The big question that is usually posed toward The Big Sleep is who killed who. Raymond Chandler’s novel answers many of the questions of killer identity quite definitively, but thanks to the confluence of the star system and the draconian censorship rules known as the Hays Code that controlled content in Hollywood from the mid-1930s through the early 1960, some plot points that are straightforward in the source material become quite murky in the film. As a result, debate has raged on through the decades over who exactly was responsible for which murders. Another important question has stirred even stronger debate about The Big Sleep through the decades and there is no definitive source material available to provide easy solutions.
The question can be framed thusly: is The Big Sleep a film noir or not?
Film noir is a particularly slippery genre of crime film that usually—though not always—is shot in black & white with extreme use of shadows and low camera angles, a persistent atmosphere of dread and a sense that destiny is completely out of the hands of those involved even as they vainly continue trying to search for some kind of meaning in the universe. Among those regularly involved in film noir is the leading man: a sap who more often than not is a recently returned veteran of World War II who inexorably finds himself inextricably intertwined with the film’s leading lady, a seductive woman who has become known in Hollywood history by the French term femme fatale. Together these two engage in an often fatal tango danced to the persistent beat of hardboiled dialogue and the irregular rhythm of moral ambiguity in which the honor among thieves is offset by corruption among law enforcement. And--more often than not--any gaps in the story that are not shown or adequately explained by dialogue is presented by the sap in a world-weary voice-over narration.
So now the question of whether or not The Big Sleep qualifies as a film noir can be boiled down into more easily digested parts: does the movie fit any, some or all of these typical—but by no means mandatory—elements of the genre?
The Search for Meaning in The Big Sleep
First things first: if ever there was a movie that is about the search for meaning, it is The Big Sleep. Of course, much of that search applies to the audience as well as the characters as they search for some sort of clue about what exactly happened. The nice thing about being an audience member confused by the events taking place within the film is that the characters seem every bit as perplexed. A pervasive sense of unease typifies just about every scene in the movie as characters try to make sense of seemingly senseless, disjointed and even random events. On this score, The Big Sleep hits a home run for those who assert is noir-ness.
Shadows of Noir
The overriding cinematographic signature of film noir are those long, dark shadows throw across walls, floors, ceilings and faces. This signature is initialed by low-angle camera placement and key lighting that may or may not make any actual real world sense. Perhaps surprisingly, The Big Sleep is fundamentally lacking any notable use of shadows, low angles or key lighting. In fact, The Big Sleep really looks indistinguishable from any number of hardboiled detective stories, crime movies or gangster flicks. So, is a film noir without shadows really a film noir at all?
The Sap and the Femme
Private detective Phillip Marlowe is no sap. Plain and simple. No getting around it. Leading lady Lauren Bacall’s Vivian Rutledge cannot even be included in the discourse since it is clear that all the attribute normally reserved for a femme fatale are to be found in Vivian’s teenaged sister Carmen. But Carmen cannot be considered a femme fatale since Marlowe’s interest is wholly directed toward Vivian. So, The Big Sleep does not have a sap and it features at best only a vestigial femme fatale.

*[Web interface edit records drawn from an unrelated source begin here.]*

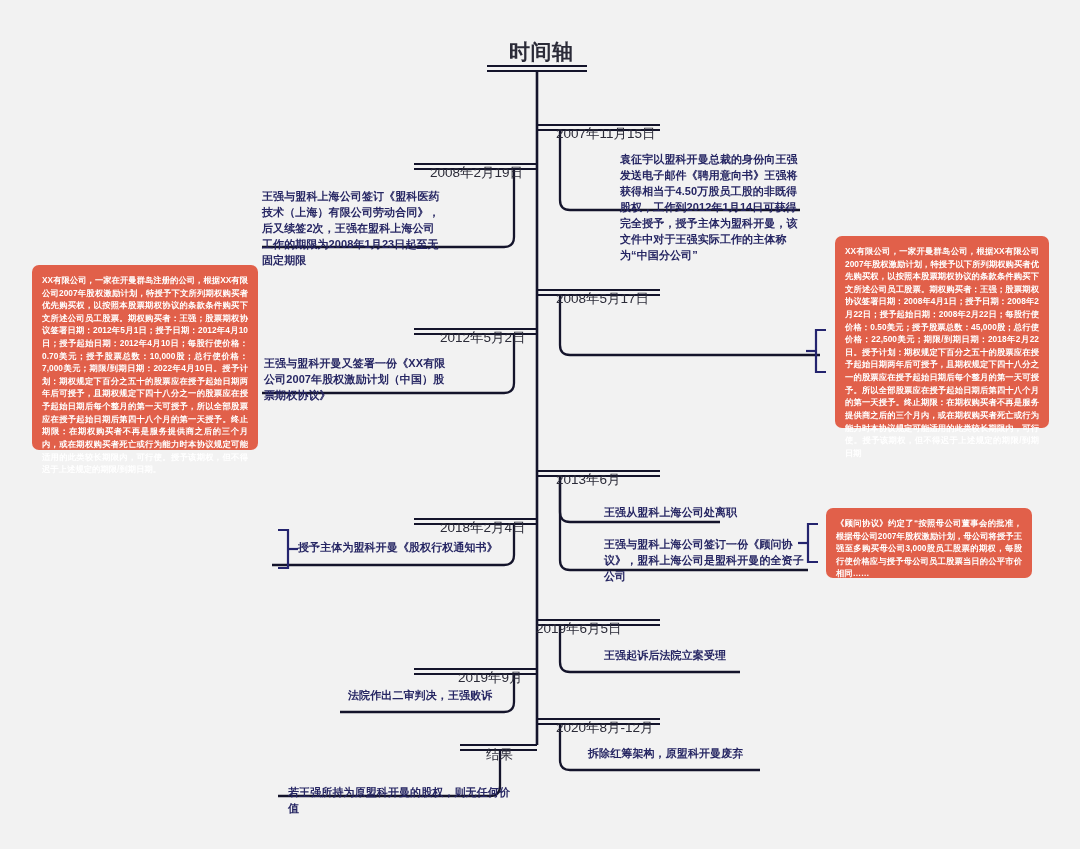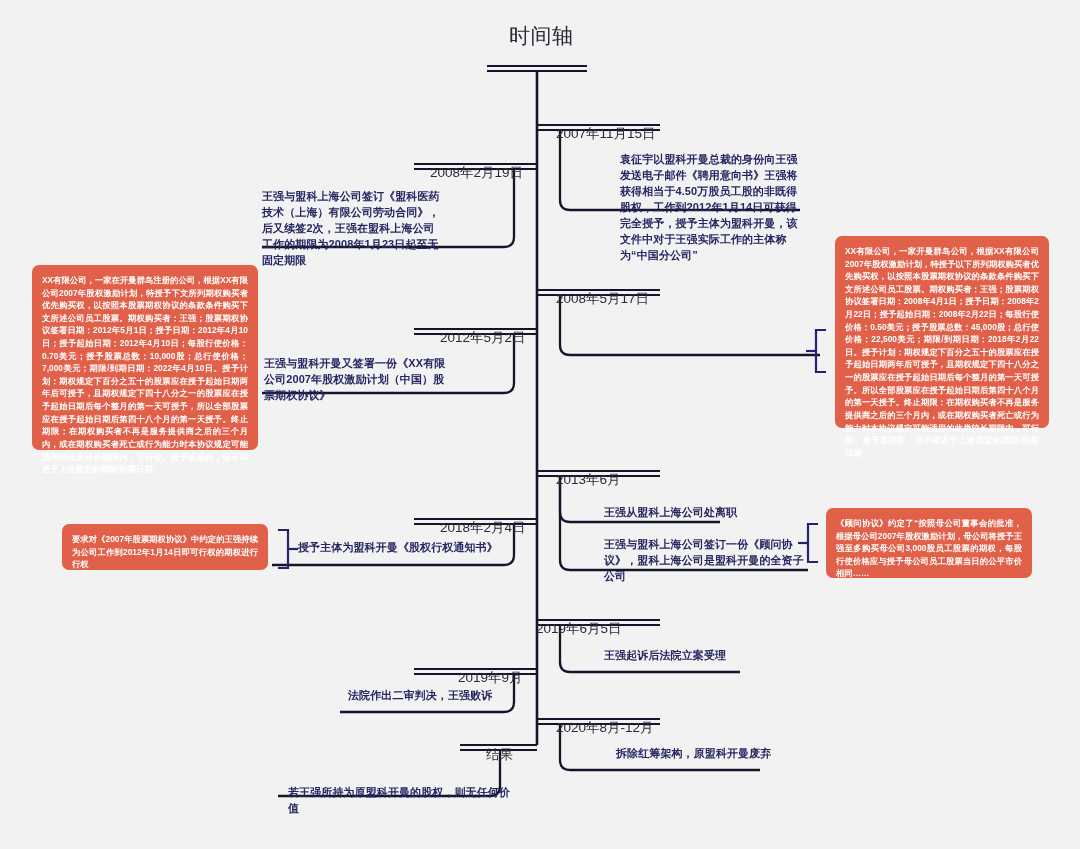--- a/index.html
+++ b/index.html
@@ -133,7 +133,7 @@
     </g>
   </svg>
 
-  <div class="title" style="left:509px;top:22px;">时间轴</div>
+  <div class="title" style="left:509px;top:38px;font-weight:bold;">时间轴</div>
 
   <div class="date" style="left:556px;top:105px;">2007年11月15日</div>
   <div class="date" style="left:430px;top:144px;">2008年2月19日</div>

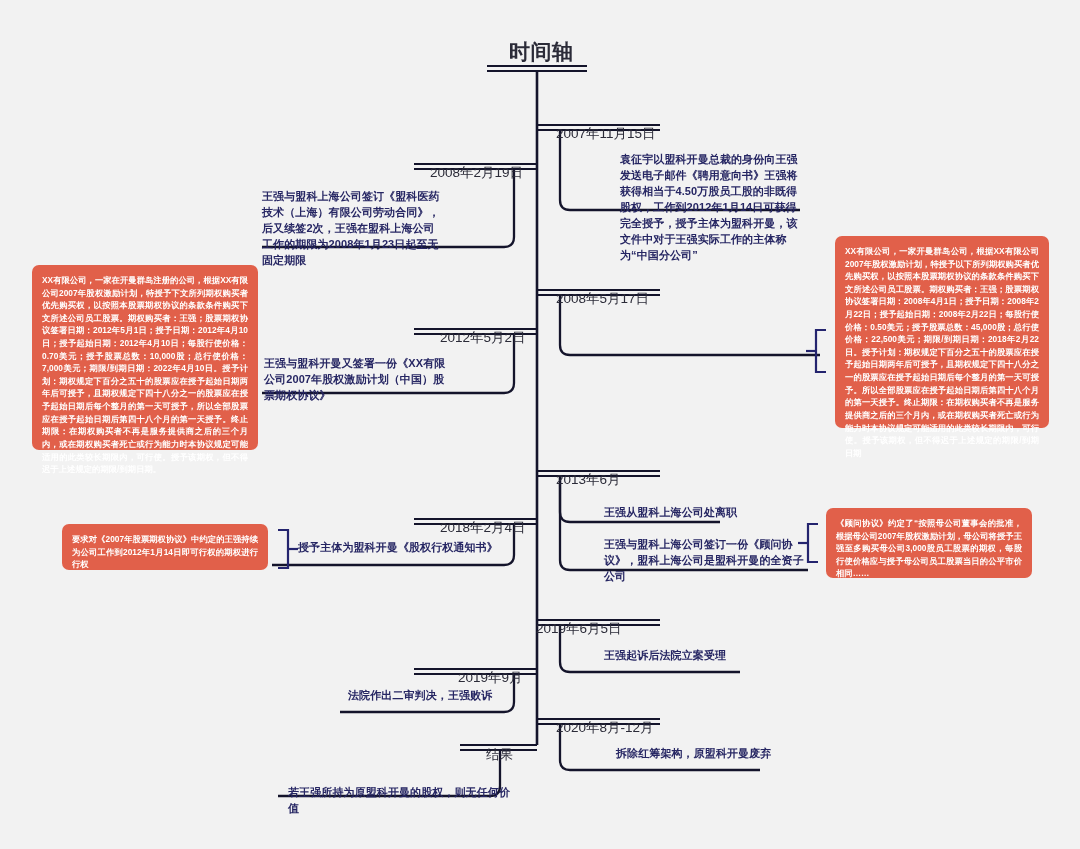--- a/index.html
+++ b/index.html
@@ -171,7 +171,6 @@
 
   <div class="note" style="left:835px;top:236px;width:214px;height:192px;">XX有限公司，一家开曼群岛公司，根据XX有限公司2007年股权激励计划，特授予以下所列期权购买者优先购买权，以按照本股票期权协议的条款条件购买下文所述公司员工股票。期权购买者：王强；股票期权协议签署日期：2008年4月1日；授予日期：2008年2月22日；授予起始日期：2008年2月22日；每股行使价格：0.50美元；授予股票总数：45,000股；总行使价格：22,500美元；期限/到期日期：2018年2月22日。授予计划：期权规定下百分之五十的股票应在授予起始日期两年后可授予，且期权规定下四十八分之一的股票应在授予起始日期后每个整月的第一天可授予。所以全部股票应在授予起始日期后第四十八个月的第一天授予。终止期限：在期权购买者不再是服务提供商之后的三个月内，或在期权购买者死亡或行为能力时本协议规定可能适用的此类较长期限内，可行使。授予该期权，但不得迟于上述规定的期限/到期日期</div>
 
-  <div class="note" style="left:62px;top:524px;width:206px;height:46px;">要求对《2007年股票期权协议》中约定的王强持续为公司工作到2012年1月14日即可行权的期权进行行权</div>
 
   <div class="note" style="left:826px;top:508px;width:206px;height:70px;">《顾问协议》约定了“按照母公司董事会的批准，根据母公司2007年股权激励计划，母公司将授予王强至多购买母公司3,000股员工股票的期权，每股行使价格应与授予母公司员工股票当日的公平市价相同……</div>
 

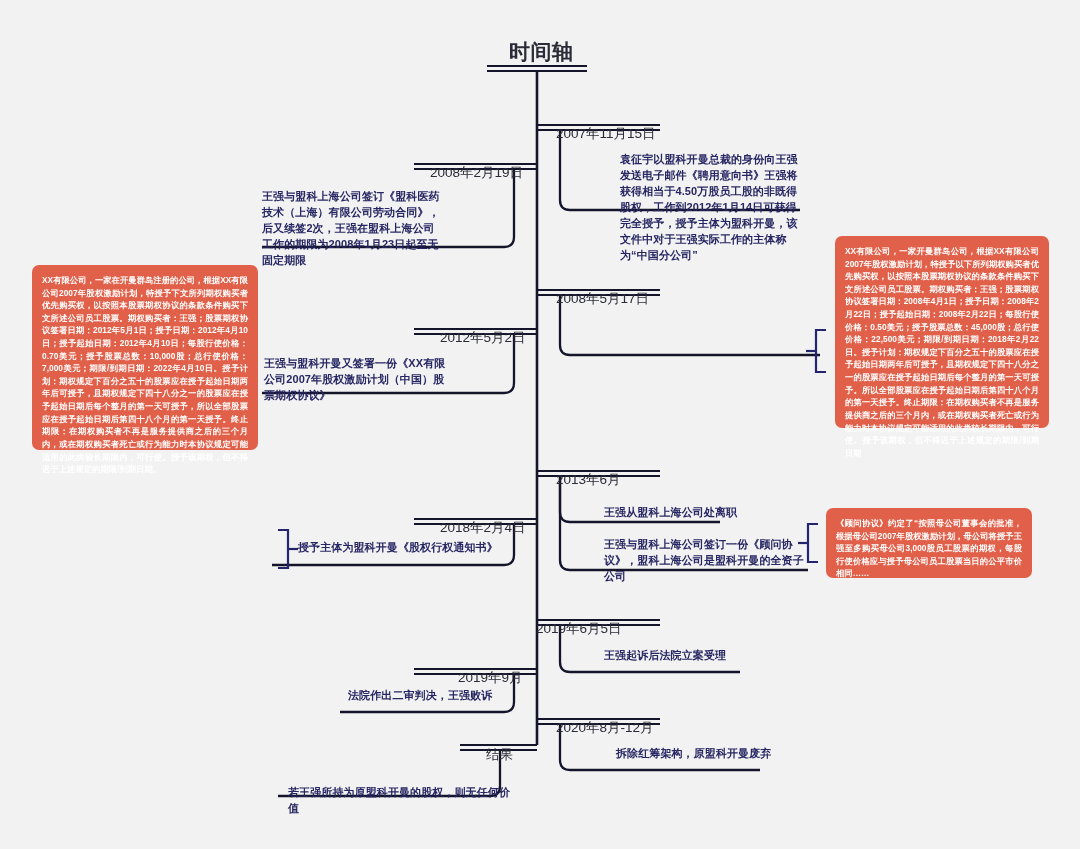--- a/index.html
+++ b/index.html
@@ -163,7 +163,7 @@
 
   <div class="evt" style="left:348px;top:688px;width:200px;">法院作出二审判决，王强败诉</div>
 
-  <div class="evt" style="left:616px;top:746px;width:220px;">拆除红筹架构，原盟科开曼废弃</div>
+  <div class="evt" style="left:588px;top:746px;width:220px;">拆除红筹架构，原盟科开曼废弃</div>
 
   <div class="evt" style="left:288px;top:785px;width:230px;">若王强所持为原盟科开曼的股权，则无任何价值</div>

Offscreen narration sometimes by an unknown omniscient observer and sometimes by one of the characters in the story is a staple of film noir. The voiceover narration in film noir is almost always male and usually presented in a world-weary tone that can give the impression of having seen it all or can contain a sense of bewilderment at the circumstances he finds himself, especially as those circumstances continue to swirl more and more out of control. The Big Sleep features no such narration.
Double Indemnity offers a textbook example of how hard-boiled dialogue was used in film noir and American detective movies to provide the context of the times. The characters of this style of speaking include sexually charged undertones and double meanings in scenes between a man and a woman, putting on a show of being a tough in scenes between two men, a faster rate of discourse that uses shorter words and sentences and often incomplete expressions of thought than is found in normal movie dialogue. The Big Sleep unquestionably meets the requirement for noir on the count of tough-talking guys and dames, although it doesn’t come anywhere near to using it as artfully as Double Indemnity.
So, is The Big Sleep a film noir or is it just another private detective movie? Take a look and judge for yourself.